Based on these recent developments in the quotient geometry of the correlation manifold, we numerically implemented computational operations over the correlation matrix space. We then presented the most fundamental analyses and inferential algorithms for practical use in functional network analysis, including measures of central tendency, cluster analysis, hypothesis testing, and low-dimensional embedding. The simulation result suggests the effectiveness of analysis on the correlation manifold. In our simulation, the SPD-based approach with post-hoc normalization shows comparable performance against the correlation-based approach. Nevertheless, the proposed framework is expected to be theoretically more sound. For example, our experiment, as shown in Fig. 2, revealed that even the most straightforward task of finding the mean over perturbed correlation matrices around the identity matrix benefits from the dedicated geometric structure. Our real data example demonstrated significance of our proposed approach in localizing differentiating inter-region connections between two classes. Furthermore, hypothesis testing and low-dimension embedding examples even provided grounds to argue that the correlation manifold was the only geometry that revealed difference in two clearly distinct classes of correlation matrices. It should be noted that the advantage of functional network analysis under the correlation-manifold framework may not always be conspicuous compared to the SPD manifold or Euclidean treatment in machine learning or statistical analysis. However, it is mathematically more exact and consistent than the SPD framework in considering inter-dependence among edges in the functional brain network.

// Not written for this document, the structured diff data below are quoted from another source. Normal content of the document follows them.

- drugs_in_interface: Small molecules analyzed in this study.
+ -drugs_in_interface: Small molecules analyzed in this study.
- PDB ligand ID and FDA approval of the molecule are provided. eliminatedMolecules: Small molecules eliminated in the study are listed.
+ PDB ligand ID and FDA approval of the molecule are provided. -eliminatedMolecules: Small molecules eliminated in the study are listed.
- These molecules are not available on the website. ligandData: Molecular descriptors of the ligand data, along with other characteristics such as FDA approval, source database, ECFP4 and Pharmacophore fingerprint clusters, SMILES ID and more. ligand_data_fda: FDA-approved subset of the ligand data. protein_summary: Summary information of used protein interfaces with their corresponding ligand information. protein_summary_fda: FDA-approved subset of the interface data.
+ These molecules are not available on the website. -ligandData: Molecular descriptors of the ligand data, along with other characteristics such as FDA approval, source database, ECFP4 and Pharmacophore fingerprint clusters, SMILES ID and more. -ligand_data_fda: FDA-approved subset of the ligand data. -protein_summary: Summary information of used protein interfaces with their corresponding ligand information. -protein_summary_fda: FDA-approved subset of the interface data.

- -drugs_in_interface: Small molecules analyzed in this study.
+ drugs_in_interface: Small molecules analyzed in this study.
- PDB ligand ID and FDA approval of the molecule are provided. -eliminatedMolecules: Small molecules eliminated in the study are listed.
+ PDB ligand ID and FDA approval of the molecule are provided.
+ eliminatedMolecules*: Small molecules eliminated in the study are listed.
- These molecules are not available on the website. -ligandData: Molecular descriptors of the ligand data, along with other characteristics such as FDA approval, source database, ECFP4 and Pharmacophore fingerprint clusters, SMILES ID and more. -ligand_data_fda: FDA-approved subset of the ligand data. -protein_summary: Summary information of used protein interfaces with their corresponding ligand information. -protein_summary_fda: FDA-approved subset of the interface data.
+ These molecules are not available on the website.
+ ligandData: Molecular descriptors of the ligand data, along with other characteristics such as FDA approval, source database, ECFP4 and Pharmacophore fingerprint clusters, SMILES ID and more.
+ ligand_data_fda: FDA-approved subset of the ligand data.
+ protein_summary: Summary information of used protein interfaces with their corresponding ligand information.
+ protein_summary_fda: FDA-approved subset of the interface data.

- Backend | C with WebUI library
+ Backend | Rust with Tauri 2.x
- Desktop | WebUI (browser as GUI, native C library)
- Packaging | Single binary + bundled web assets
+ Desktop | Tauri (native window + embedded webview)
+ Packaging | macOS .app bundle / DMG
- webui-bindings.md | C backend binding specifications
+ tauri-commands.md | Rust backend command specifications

Despite its mathematical consistency and superb performance, there remains a number of issues to be addressed which set major directions for future studies. First, the correlation manifold structure provides an effective geometric framework at the cost of increased computational burden compared to that of the ambient SPD manifold. In our experiments, we observed that pertained computations were within a reasonable time range for a general network size of 30 (Table 1). Still, its nested iterative nature has its potential to hamper wider use in practice. This necessitates to devise a set of numerical routines that can dramatically reduce computational costs, which we view as an invaluable opportunity. The current correlation analysis methods also inherit the same practical limitation of the SPD in the neuroimaging analysis. When the number of scans for resting-state fMRI is small compared to the network size, correlation matrices are likely to be rank-deficient. In this case, one may consider estimating correlation matrices under assumptions like sparsity, strict non-singularity, and others60,61.

Besides the functional network analysis, the correlation manifold would be applied to other neuroimaging research fields such as Representational Similarity Analysis (RSA). RSA is a multivariate technique that explores brain processes according to similarity matrices of the brain responses to the different types of stimuli62,63. In the RSA, the similarity is generally defined in terms of the correlation matrix. Shahbazi et al.64 showed more accurate quantification of representational similarities over the SPD manifold than the Euclidean operation. Considering the similarity definition based on the correlation matrix, the correlation manifold proposed in the current study would be a more appropriate choice for RSA.

The application of the correlation manifold is not restricted to brain research. It extends to any other research areas that utilize correlation matrices. For example, correlation matrix is a popular form of data in financial markets65,66,67. The geometric approach to correlation-based functional network analysis is still nascent in the neuroimaging and other related research communities. We wrapped all the algorithms in the current paper as a toolbox of MATLAB (Mathworks, Inc. USA) called CORRbox, which is freely available on GitHub (https://github.com/kisungyou/papers). We expect that CORRbox would be of great use in analyzing matrix representations of functional networks by taking advantage of exact representations and operations over the proper manifold of the correlation matrices.